This blog contains material I wrote and posted on multiply.com between the years 2005 and 2011 only. It does not contain any new material. For newer writing, please check my main blog (Bill the Butcher).


Saturday 24 November 2012

The Naked And The Dead: Review


Category:Books
Genre:Other
Author:Norman Mailer
The island of Anapopei lies somewhere in the Pacific Ocean.

Occupied by the Japanese, it is invaded by American soldiers on a pointless campaign of no discernible strategic value, who land on its almost undefended beach and then get mired in jungle warfare.

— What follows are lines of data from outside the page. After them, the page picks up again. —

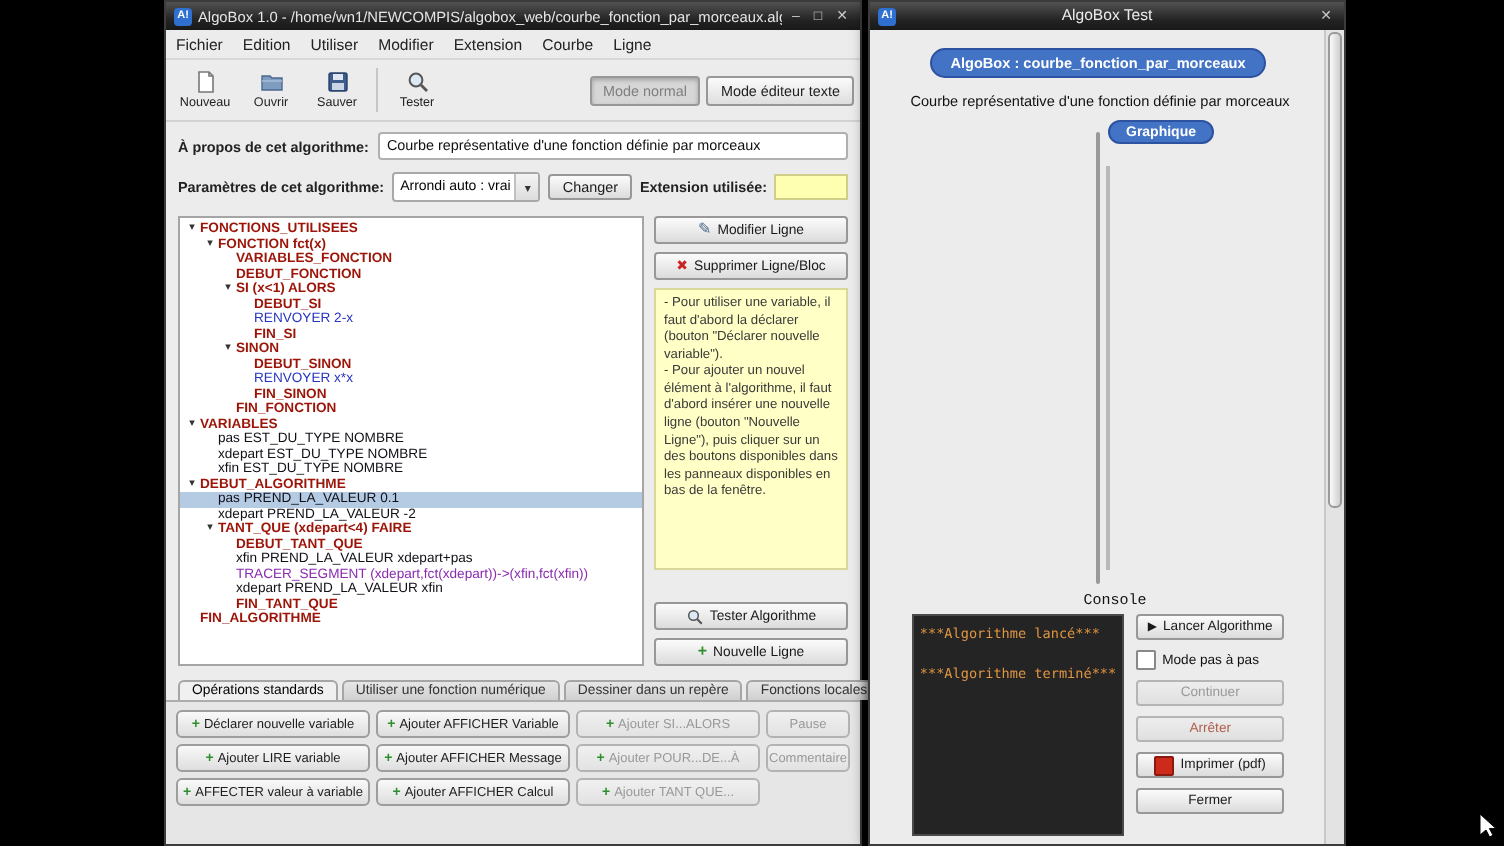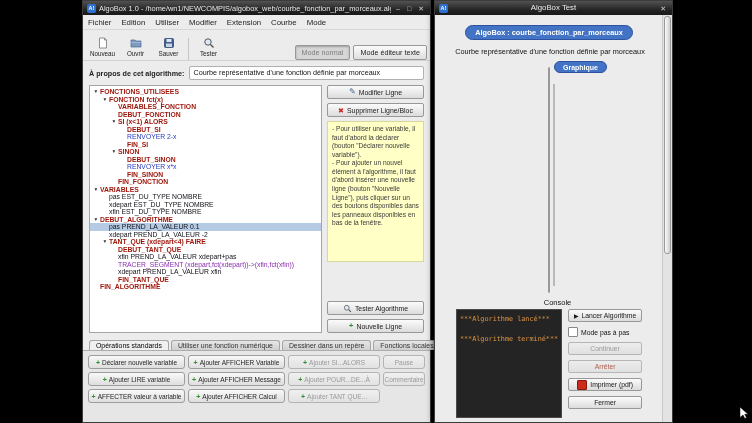--- a/index.html
+++ b/index.html
@@ -144,7 +144,7 @@
         <span class="menu-item">Modifier</span>
         <span class="menu-item">Extension</span>
         <span class="menu-item">Courbe</span>
-        <span class="menu-item">Mode</span>
+        <span class="menu-item">Ligne</span>
       </div>
 
     <div class="toolbar">

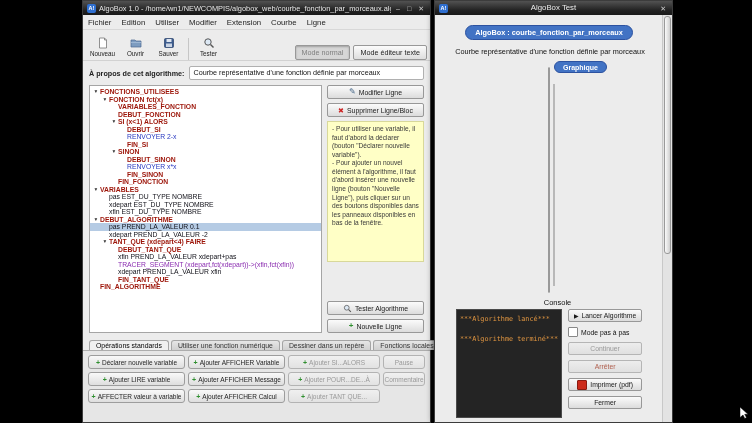--- a/index.html
+++ b/index.html
@@ -25,7 +25,7 @@
   .menubar{flex:0 0 14px;display:flex;align-items:center;background:#ececec;
     border-bottom:1px solid #d8d8d8;font-size:7.8px;color:#222;}
   .menu-item{padding:0 5px;}
-  .toolbar{flex:0 0 30px;display:flex;align-items:flex-end;background:#ececec;
+  .toolbar{flex:0 0 30px;display:flex;align-items:center;background:#ececec;
     border-bottom:1px solid #d2d2d2;padding:0 3px;}
   .tool-btn{width:33px;height:27px;display:flex;flex-direction:column;align-items:center;
     justify-content:center;gap:1px;border-radius:2px;}

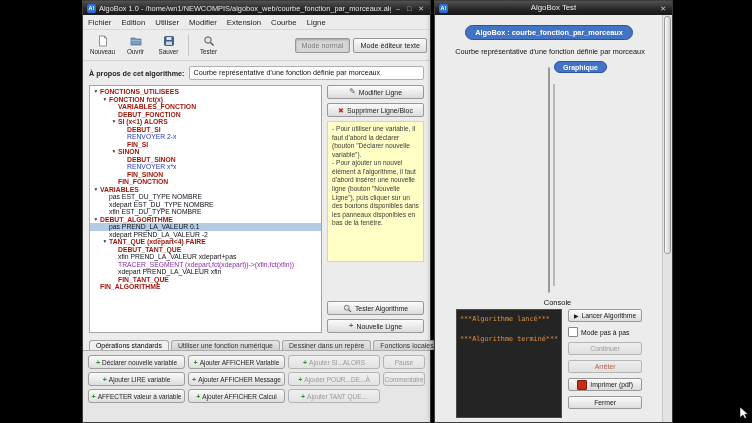--- a/index.html
+++ b/index.html
@@ -188,6 +188,16 @@
       <div class="text-field">Courbe représentative d'une fonction définie par morceaux</div>
     </div>
 
+    <div class="params-row">
+      <span class="field-label">Paramètres de cet algorithme:</span>
+      <div class="combo">
+        <span class="combo-value">Arrondi auto : vrai</span>
+        <span class="combo-arrow">▾</span>
+      </div>
+      <button class="btn small">Changer</button>
+      <span class="field-label">Extension utilisée:</span>
+      <div class="ext-field"></div>
+    </div>
 
     <div class="main-area">
       <div class="tree-panel">

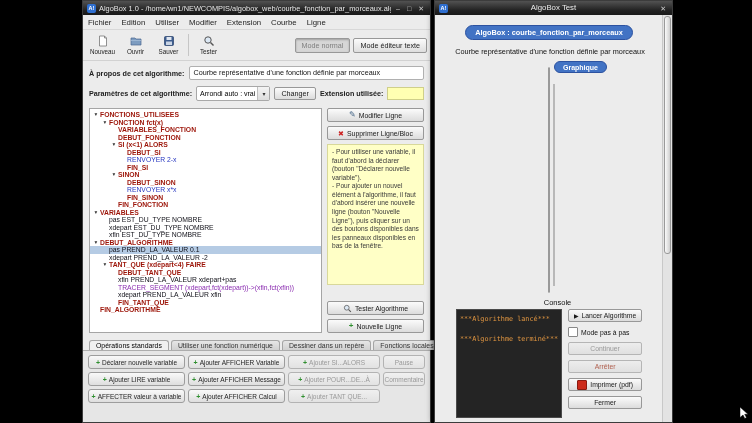--- a/index.html
+++ b/index.html
@@ -103,7 +103,7 @@
   .curve-svg{position:absolute;inset:0;width:100%;height:100%;}
   .curve-svg path{fill:none;stroke:#e2521f;stroke-width:1.5;}
   .tick{position:absolute;left:12px;top:92.5%;font-size:6px;color:#222;}
-  .console-label{font-size:7.5px;color:#111;margin:5px 0 2px 17px;}
+  .console-label{font-size:7.5px;color:#111;margin:5px 0 2px 17px;font-family:Liberation Mono, monospace;}
   .bottom-row{flex:1;display:flex;gap:6px;min-height:0;}
   .console-box{flex:1;background:#242424;border:1px solid #4a4a4a;padding:4px 3px;
     font-family:"DejaVu Sans Mono",monospace;font-size:6.8px;line-height:1.5;color:#e09540;overflow:hidden;}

Run by officers who are more interested in their personal politics and jostling for advantage, the soldiers are left to win the battle on their own. They will win the battle because the Japanese garrison is isolated and cut off from all reinforcements, supplies, and ammunition, and the officers know this.

It makes little difference to the troops on the ground, though. They suffer on this victorious campaign just as much as they would if they were defeated, and they die just as dead.

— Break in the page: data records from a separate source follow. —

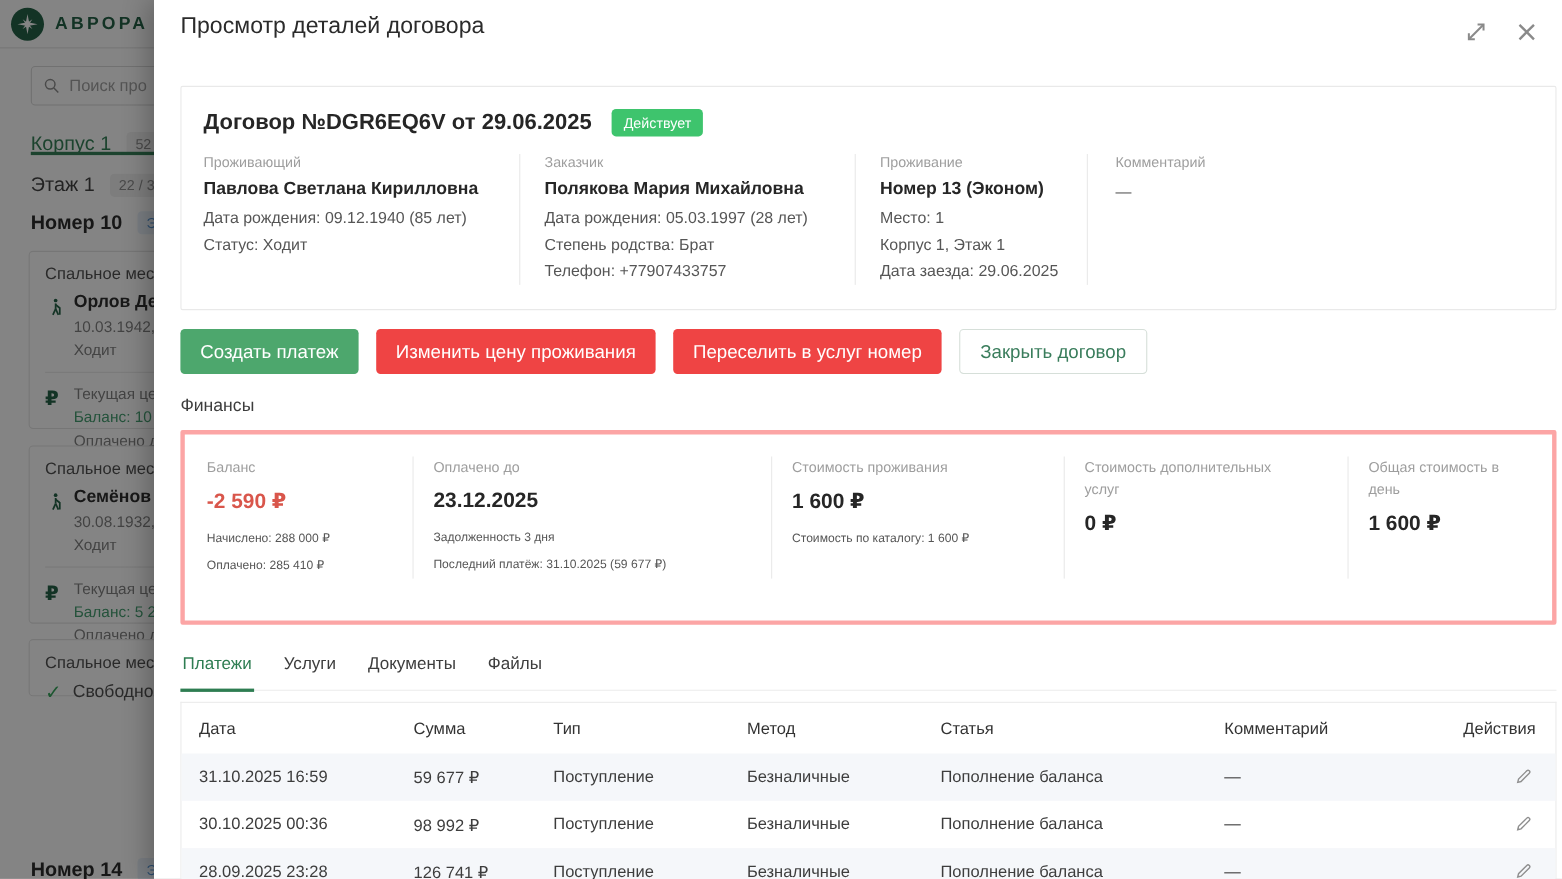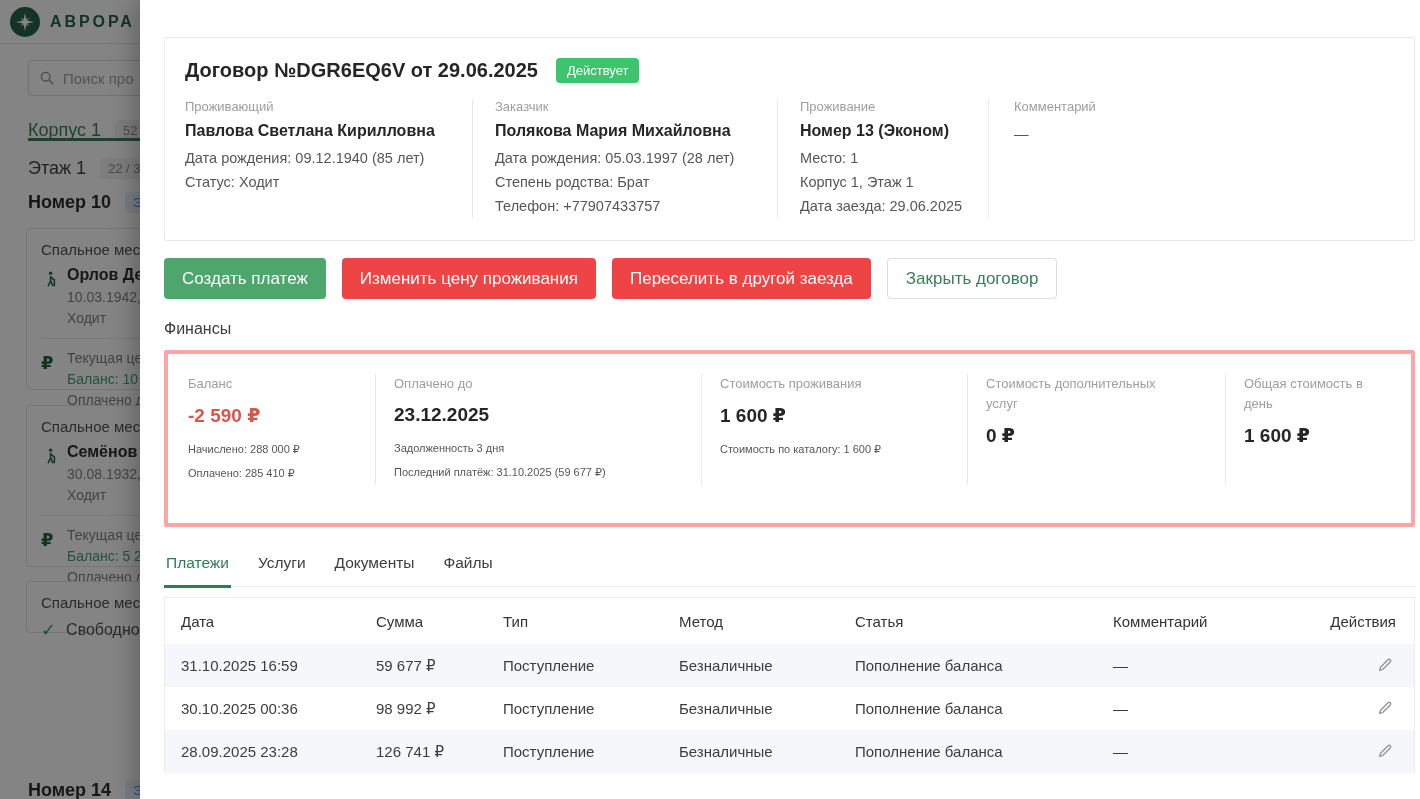--- a/index.html
+++ b/index.html
@@ -269,6 +269,21 @@
   <div class="backdrop"></div>
 
   <section class="modal">
+    <div class="modal-head">
+      <h1 class="modal-title">Просмотр деталей договора</h1>
+      <div class="head-icons">
+        <button class="icon-btn">
+          <svg width="20" height="20" viewBox="0 0 24 24" fill="none" stroke="#8a8a8a" stroke-width="2.2">
+            <path d="M13.5 4 H20 V10.5"></path>
+            <path d="M10.5 20 H4 V13.5"></path>
+            <line x1="4.5" y1="19.5" x2="19.5" y2="4.5"></line>
+          </svg>
+        </button>
+        <button class="icon-btn">
+          <span class="close-glyph">×</span>
+        </button>
+      </div>
+    </div>
 
     <div class="modal-body">
 

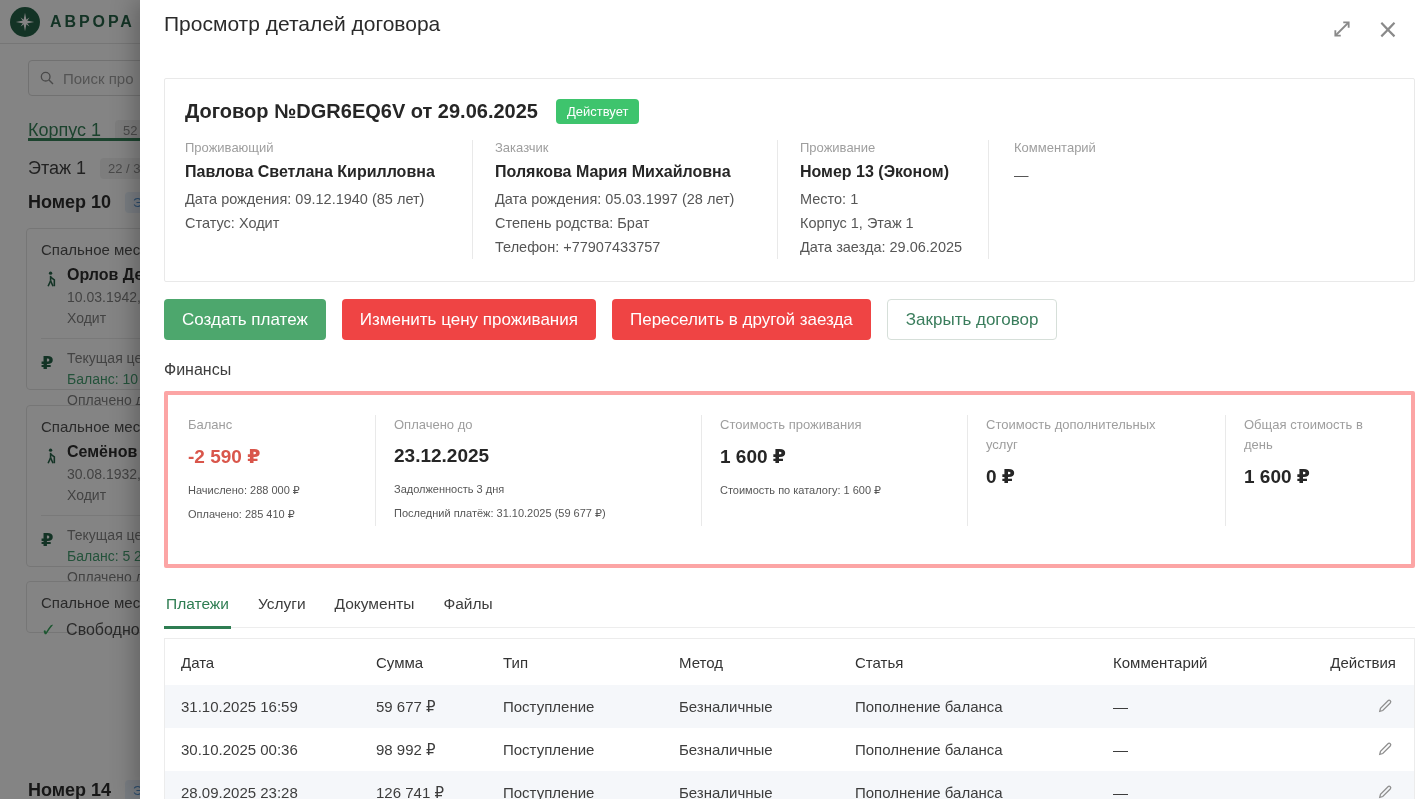--- a/index.html
+++ b/index.html
@@ -323,7 +323,7 @@
       <div class="actions-row">
         <button class="btn btn-light-green">Создать платеж</button>
         <button class="btn btn-dark-green">Изменить цену проживания</button>
-        <button class="btn btn-dark-green">Переселить в другой заезда</button>
+        <button class="btn btn-dark-green">Переселить в услуг номер</button>
         <button class="btn btn-outline">Закрыть договор</button>
       </div>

The soldiers Mailer talks about are not nice men. He mostly follows the fortunes of a single fourteen man reconnaissance platoon, as well as a motley group of officers from Headquarters. Each soldier gets given a flashback (called "The Time Machine") to give a window to his past. Among them are Sergeant Croft, the psychopathic platoon leader; Gallagher, anti-Semitic Irishman; Goldstein, the Jew who is a misfit; and others. Then there is the divisional commander, General Cummings, his officers Dalleeson and Hearn, the latter one of the few relatively likable characters in the novel.

Mailer was himself a rifleman in a platoon in the war and he wrote realistically; it's difficult to believe that he was still only in his mid-twenties when this book was written. It's even more difficult to remember that when he published it, in 1948, the Second World War was still seen as a great big heroic victory and its soldiers as untarnished heroes.

So, such characters as Croft, who gets Hearn killed by deliberately feeding him false information, and casually murders prisoners of war, and Dalleeson, who schemes for war with Russia while still fighting this one, would have been catastrophically different from the usual depiction of men at war.

Mailer did have to make some compromises; the most famous one is the invented word "fug" instead of "fuck", since the publishers of the time wouldn't use it. There is a story that Mailer was later introduced to a woman (who it was varies in the retelling, but the most plausible version says it was Dorothy Parker) who said, "Oh yes, you're the young man who doesn't know how to spell fuck."

Ultimately, it's good book. It's a good book in spite of not having the courage to, unlike Joseph Heller's "Catch 22", take on the establishment no-holds-barred and show up the war for the sham that it is. This is why Mailer's novel gets four stars from me, not five.

A very good novel, "fug" and all, about a little more than war.